GithubHelp home page GithubHelp logo

src2abs's Introduction

src2abs

src2abs is a tool that abstracts Java source code.

It transforms this source code:

public static void main(String[] args) {
    console.println("Hello, World!");
}

into this abstract textual representation:

public static void METHOD_1 ( TYPE_1 [ ] VAR_1 ) { VAR_2 . METHOD_2 ( STRING_1 ) ; }

This abstract representations contains:

  • Java Keywords;
  • Code Separators;
  • IDs in place of identifiers and literals;
  • Idioms (optionally).

How it works

src2abs uses a Java Lexer to read and tokenize the source code. A Java Parser analyzes the code and discerns the type of each identifier and literal in the source code. Next, src2abs replaces each identifiers and literals in the stream of tokens with a unique ID which represents the type and role of the identifier/literal in the code.
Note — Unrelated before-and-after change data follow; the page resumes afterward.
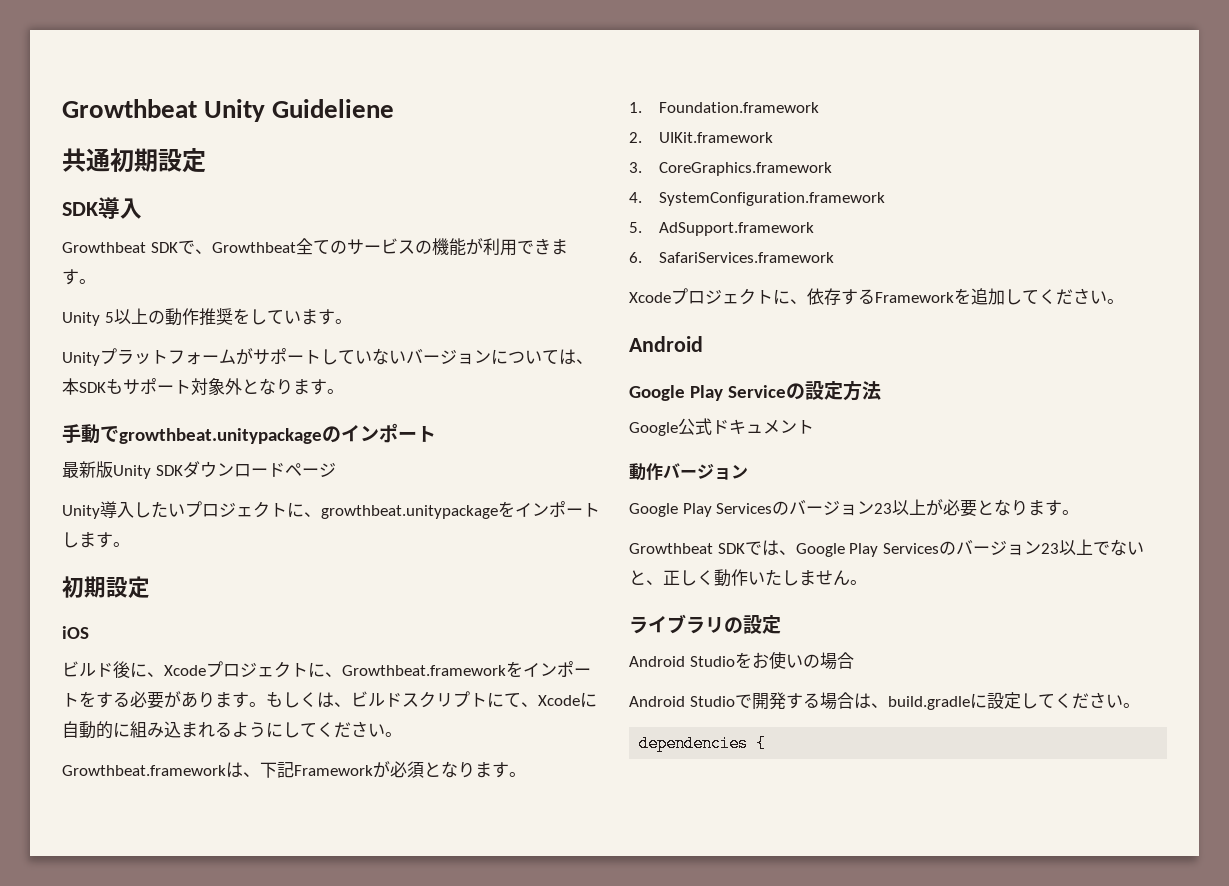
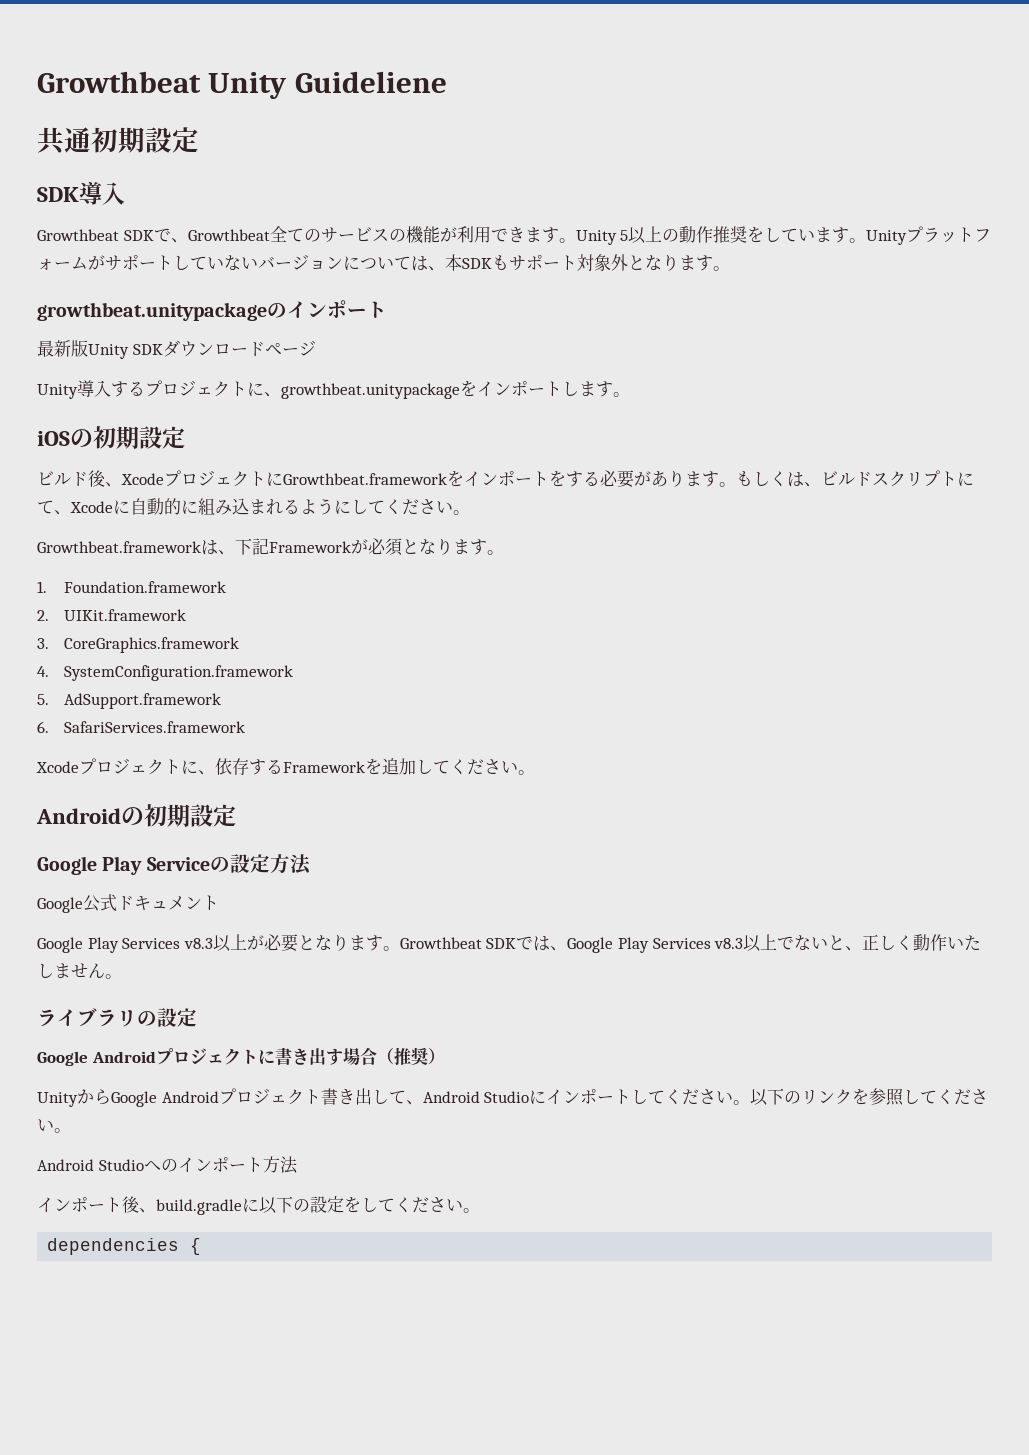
- Growthbeat SDKで、Growthbeat全てのサービスの機能が利用できます。
- Unity 5以上の動作推奨をしています。
- Unityプラットフォームがサポートしていないバージョンについては、本SDKもサポート対象外となります。
+ Growthbeat SDKで、Growthbeat全てのサービスの機能が利用できます。Unity 5以上の動作推奨をしています。Unityプラットフォームがサポートしていないバージョンについては、本SDKもサポート対象外となります。
- 手動でgrowthbeat.unitypackageのインポート
+ growthbeat.unitypackageのインポート
- Unity導入したいプロジェクトに、growthbeat.unitypackageをインポートします。
- 初期設定
- iOS
+ Unity導入するプロジェクトに、growthbeat.unitypackageをインポートします。
+ iOSの初期設定
- ビルド後に、Xcodeプロジェクトに、Growthbeat.frameworkをインポートをする必要があります。
+ ビルド後、XcodeプロジェクトにGrowthbeat.frameworkをインポートをする必要があります。
  Xcodeプロジェクトに、依存するFrameworkを追加してください。
- Android
+ Androidの初期設定
- 動作バージョン
- Google Play Servicesのバージョン23以上が必要となります。
- Growthbeat SDKでは、Google Play Servicesのバージョン23以上でないと、正しく動作いたしません。
+ Google Play Services v8.3以上が必要となります。Growthbeat SDKでは、Google Play Services v8.3以上でないと、正しく動作いたしません。
- Android Studioをお使いの場合
- Android Studioで開発する場合は、build.gradleに設定してください。
+ Google Androidプロジェクトに書き出す場合（推奨）
+ UnityからGoogle Androidプロジェクト書き出して、Android Studioにインポートしてください。以下のリンクを参照してください。
+ Android Studioへのインポート方法
+ インポート後、build.gradleに以下の設定をしてください。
Each ID <TYPE>_# is formed by a prefix (i.e., <TYPE>_) whcih represents the type and role of the identifier/literal, and a numerical ID (i.e., #) which is assigned sequentially when reading the code. Note that these IDs are reused when the same identifier/literal appears again in the stream of tokens. Here is the list of supported IDs:

Identifiers

  • TYPE_#
  • METHOD_#
  • VAR_#

Literals

  • INT_#
  • FLOAT_#
  • CHAR_#
  • STRING_#

Idioms

There are some identifiers and literals that occur so often in source code that they can almost be considered keywords of the language. For example, the variable names i, index, the method names toString(), indexOf(), literals such as 0, \n, 1, etc., provide meaningful semantic information that can be helpful in a variety of tasks. We refer to these frequent identifiers and literals as idioms.
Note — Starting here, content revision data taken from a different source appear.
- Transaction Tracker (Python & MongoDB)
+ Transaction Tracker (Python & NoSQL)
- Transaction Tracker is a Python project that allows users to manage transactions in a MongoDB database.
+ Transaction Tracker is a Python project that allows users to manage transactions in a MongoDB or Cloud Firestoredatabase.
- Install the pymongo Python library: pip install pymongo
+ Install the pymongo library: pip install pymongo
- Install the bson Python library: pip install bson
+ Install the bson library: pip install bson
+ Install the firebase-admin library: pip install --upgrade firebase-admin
src2abs allows to specify a list of idioms (either identifier or literal values) that will be kept in the abstract representation and not replaced with IDs. For example, if the idioms String (a common Java type) and args (a common variable name) are specified, then src2abs will generate the following abstract source code for the previous example:

public static void METHOD_1 ( String [ ] args ) { VAR_1 . METHOD_2 ( STRING_1 ) ; }

Installation

Clone the project and enter in the corresponding folder:

git clone https://github.com/micheletufano/src2abs.git
cd src2abs

Use Maven to install dependencies and generate the runnable jar:

mvn clean
mvn install:install-file -Dfile="lib/javalexer.jar" -DgroupId="edu.wm.cs" -DartifactId="javalexer" -Dversion="1" -Dpackaging="jar"
mvn package

The generated jar is located in the target folder:

target/src2abs-0.1-jar-with-dependencies.jar

Usage

src2abs supports two usage modes:

  • Single mode: abstracts a single piece of source code;
  • Pair mode: abstracts two pieces of source code. It reuses the IDs already generated for shared identifiers/literals in the pair.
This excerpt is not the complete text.